Cannabis is normally a dioecious plant, with male and female flowers developing on separate plants. The sexes of Cannabis are anatomically indistinguishable until they begin flowering. However, Mandolino and Ranalli report success using RAPD analysis to identify male-specific DNA markers, to separate out the two sexes before fertilization can occur [5]. The development of male and female plants varies greatly. The male flowers hang in loose clusters along a relatively leafless upright branch. In contrast, the female plant has very crowded clusters of individual flowers at the base of each leaf along a branch. Male Cannabis flowers require air currents to carry pollen grains to the female flowers, which results in fertilization and subsequent formation. The male plants finish shedding pollen and die before the seeds in the female plants ripen 4-8 weeks after being fertilized. The singleseed in each female flower ripens in 3-8 weeks and will either be harvested by humans, eaten by birds or rodents, or it will drop to the ground. A large female plant can produce over one kilogram of seed. This completes the natural four to six month life cycle. If birds or rodents do not consume the seeds, they may germinate the following spring. Cannabis seeds are a balanced source of essential fatty acids, and easily digestible protein. They are usable as human food or animal feed. These essential fatty acids have also been shown to have many important physiological roles and hemp seed oil is a valuable nutraceutical [6].

Much of the Cannabis presently used for medical purposes is grown indoors under artificial lights.

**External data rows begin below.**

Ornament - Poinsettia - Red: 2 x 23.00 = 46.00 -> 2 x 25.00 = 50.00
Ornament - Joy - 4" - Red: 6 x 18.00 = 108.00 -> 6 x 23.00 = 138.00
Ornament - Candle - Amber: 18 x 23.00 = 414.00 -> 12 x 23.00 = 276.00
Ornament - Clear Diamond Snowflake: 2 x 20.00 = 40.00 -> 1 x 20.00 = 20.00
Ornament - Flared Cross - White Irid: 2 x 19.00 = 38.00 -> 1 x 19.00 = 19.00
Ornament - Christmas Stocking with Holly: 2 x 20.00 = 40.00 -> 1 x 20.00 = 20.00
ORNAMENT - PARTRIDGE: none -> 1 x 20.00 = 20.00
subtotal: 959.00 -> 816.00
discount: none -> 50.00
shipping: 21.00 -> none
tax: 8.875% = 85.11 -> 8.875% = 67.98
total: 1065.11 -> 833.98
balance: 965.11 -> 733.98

Metal halide and sodium vapour light systems are most often set up in attics, bedrooms, or basements. Most modern indoor growers produce vegetatively propagated crops, meaning they are grown from cuttings rather than form seeds. Only female drug Cannabis plants are economically valuable and garden space is often limited. In addition, the legal systems of many nations penalize growers of large quantities of cannabis with harsher penalties. Therefore, under artificial growing conditions, crops are reproduced vegetatively by planting root cuttings of only female plants, or by transplanting and inducing flowering almost immediately. Cuttings taken from one plant are genetically identical copies of a single plant and they should all respond in the same way to environmental inputs. Given that environmental influences are constant, the clones will yield a uniform crop of nearly identical seedless females. Under ideal conditions, yields of dried floral clusters can reach 1,200 grams per square meter per year if three to five crops are grown per year [4].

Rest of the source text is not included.